> _Task requirements_
Collect all lines below with the string "installation".

[Before-and-after change data]
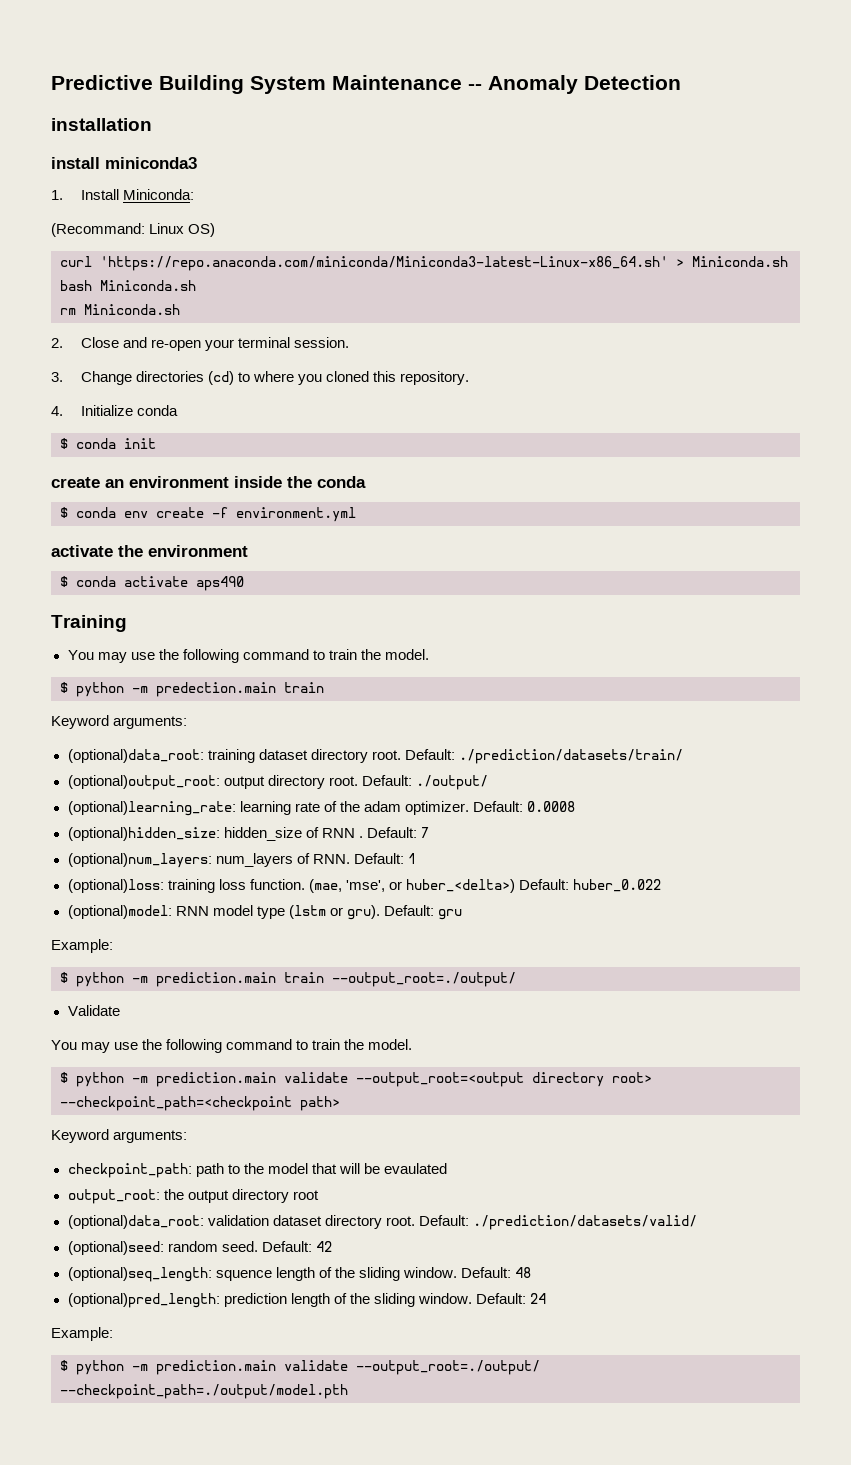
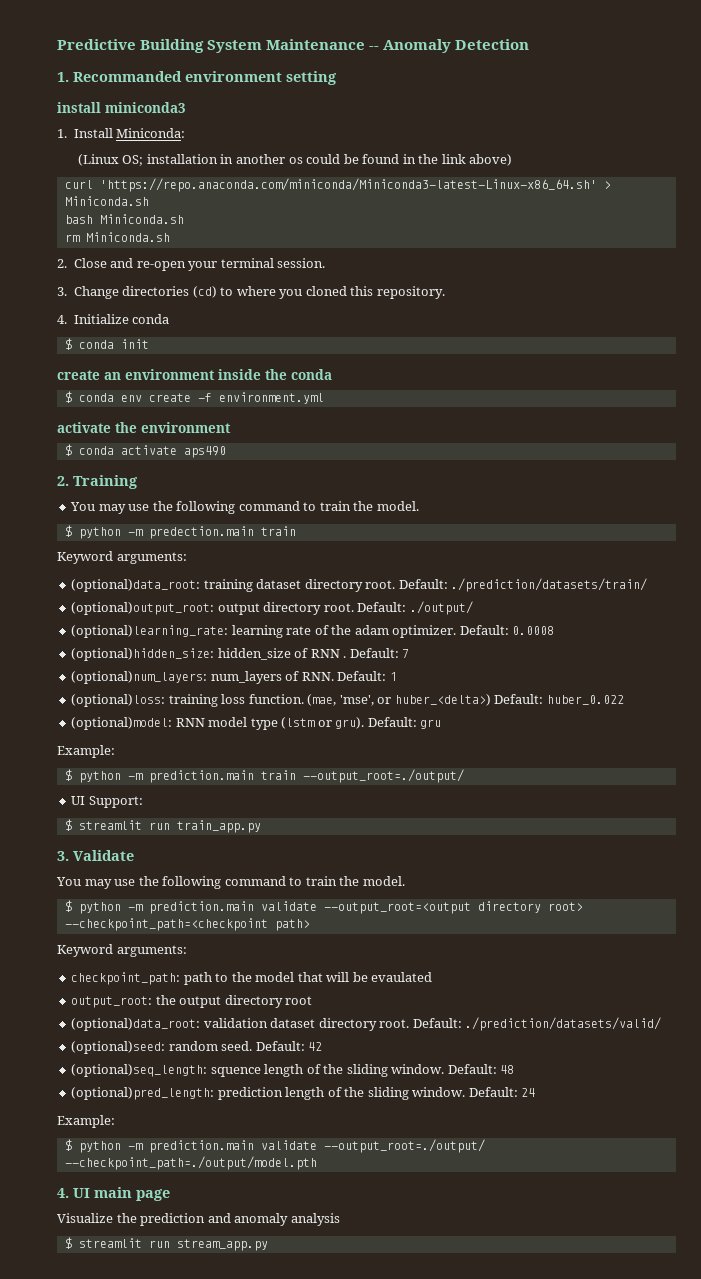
[51,118,152,131] installation -> [57,71,337,85] 1. Recommanded environment setting
[51,223,216,237] (Recommand: Linux OS) -> [77,154,513,166] (Linux OS; installation in another os could be found in the link above)
(244, 583) none -> [57,476,69,486] 2.
(516, 979) none -> [71,796,143,808] [64,819,261,833] [57,851,69,861] UI Support: // $ streamlit run train_app.py // 3.
(348, 1391) none -> [57,1187,170,1201] [57,1213,340,1226] [64,1237,268,1251] // 4. UI main page // Visualize the prediction and anomaly analysis // $ streamlit run stream_app.py

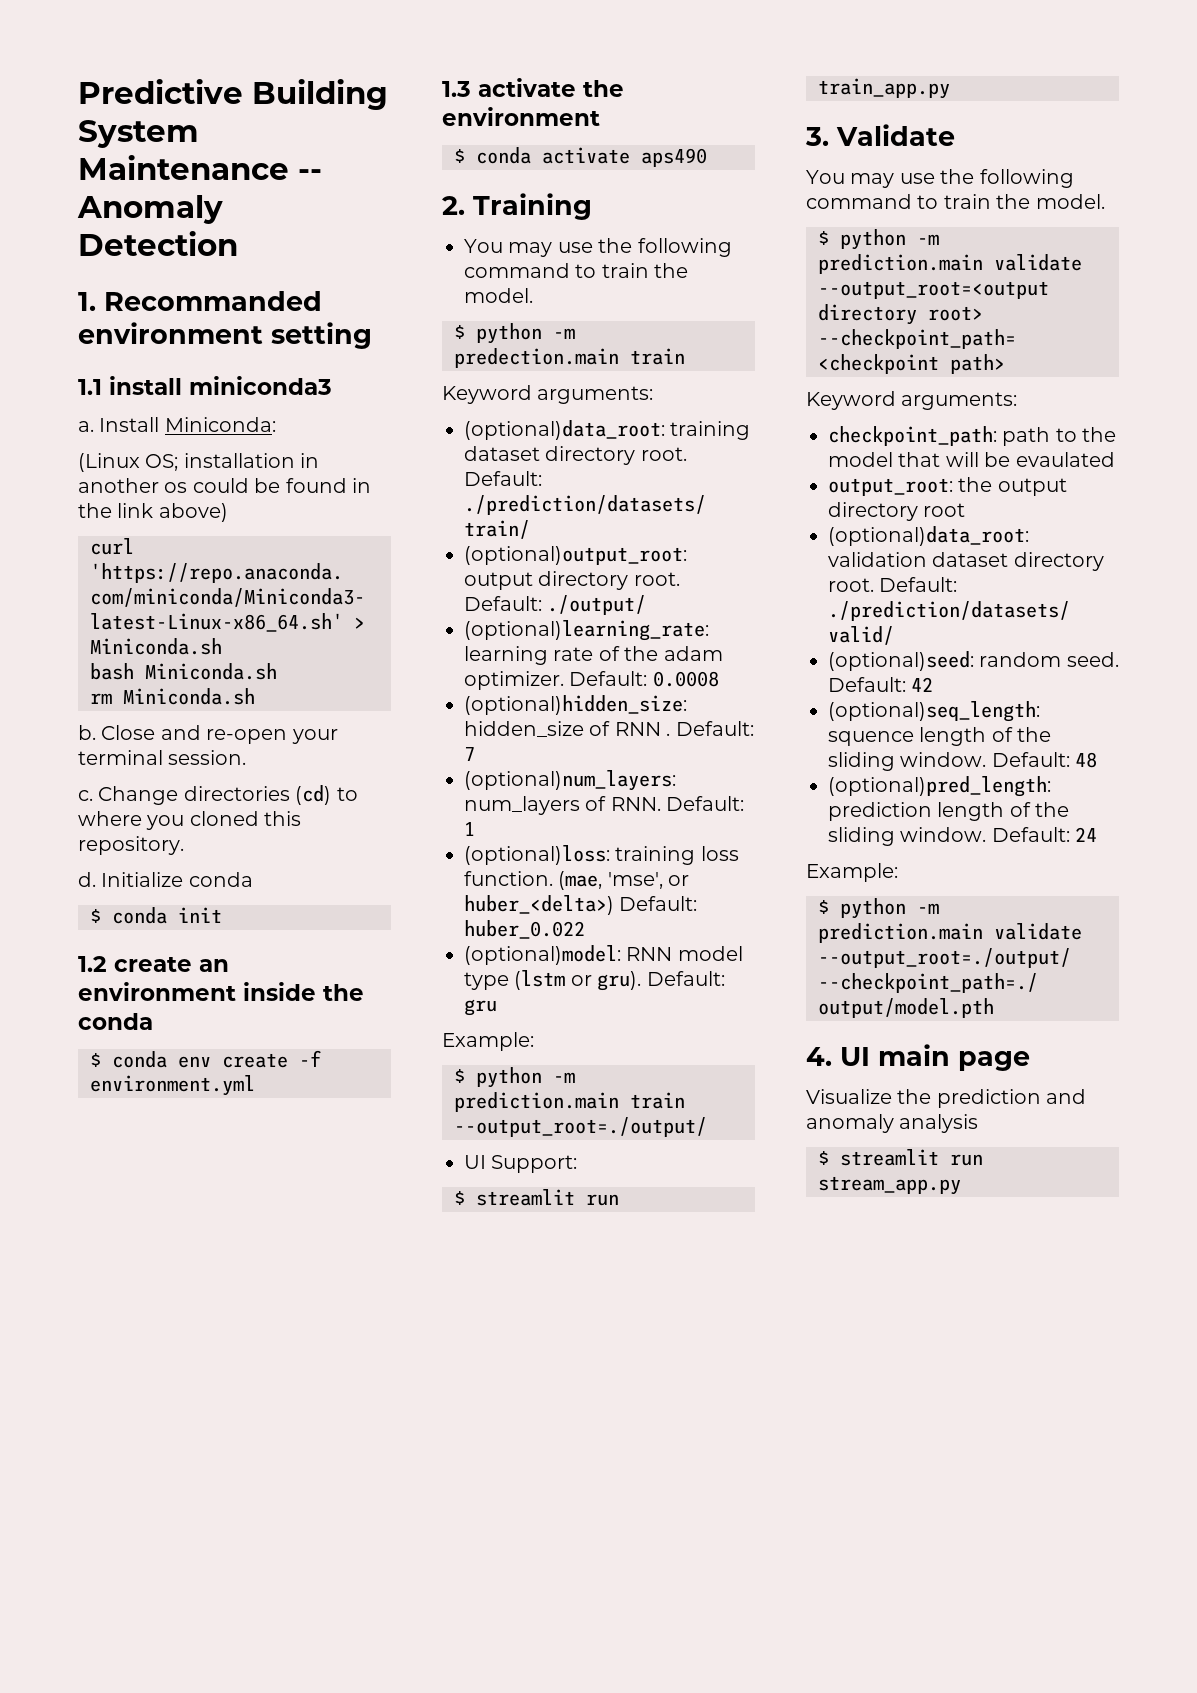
(337, 78) none -> [78,379,102,395] 1.1
[57,129,67,138] 1. -> [78,421,94,432] a.
[57,259,67,268] 2. -> [78,725,96,740] b.
[57,287,67,296] 3. -> [78,790,93,801] c.
[57,315,67,324] 4. -> [78,872,96,887] d.
(149, 344) none -> [78,956,107,972] 1.2
(324, 398) none -> [442,81,471,97] 1.3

> _Exercise output_
[51,118,152,131] installation -> [57,71,337,85] 1. Recommanded environment setting
[51,223,216,237] (Recommand: Linux OS) -> [77,154,513,166] (Linux OS; installation in another os could be found in the link above)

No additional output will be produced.